Records for this task:
━━━━
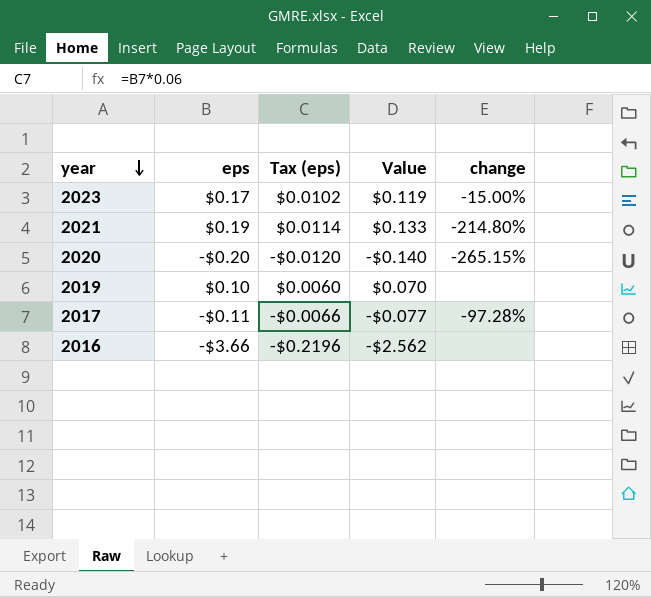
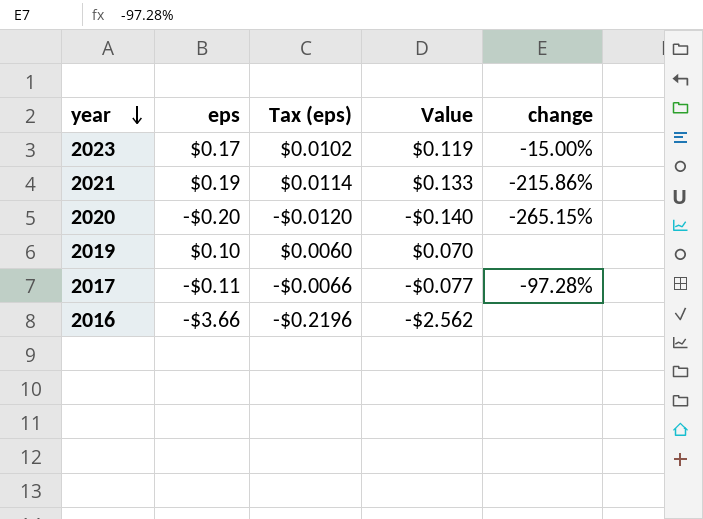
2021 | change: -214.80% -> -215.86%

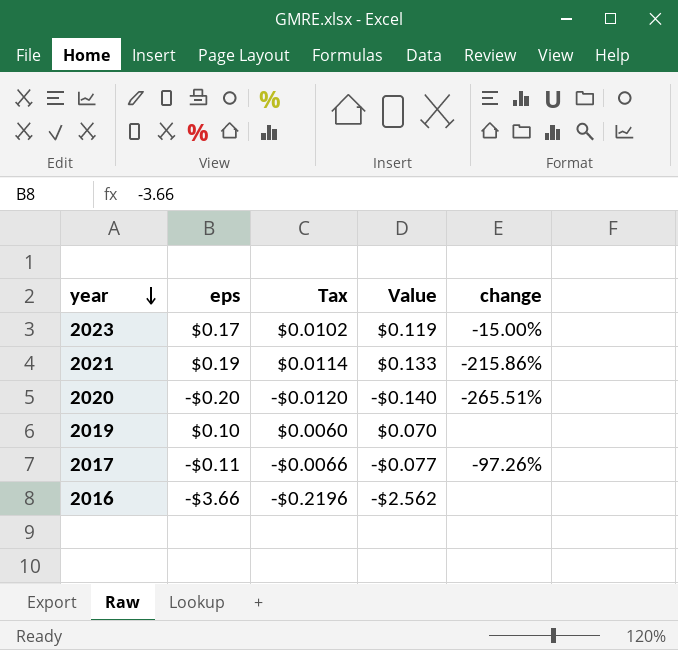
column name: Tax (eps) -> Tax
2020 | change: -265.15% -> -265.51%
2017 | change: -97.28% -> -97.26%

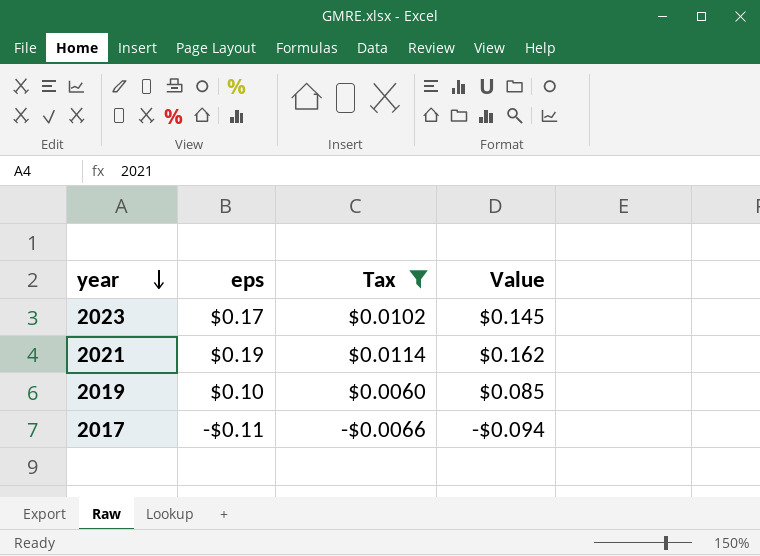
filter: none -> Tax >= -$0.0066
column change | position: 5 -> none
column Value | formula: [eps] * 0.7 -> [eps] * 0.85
━━━━
How to complete this task:
From the first line to the last, repeat the records exactly. Leave out the pictures.

Written response:
2021 | change: -214.80% -> -215.86%

column name: Tax (eps) -> Tax
2020 | change: -265.15% -> -265.51%
2017 | change: -97.28% -> -97.26%

filter: none -> Tax >= -$0.0066
column change | position: 5 -> none
column Value | formula: [eps] * 0.7 -> [eps] * 0.85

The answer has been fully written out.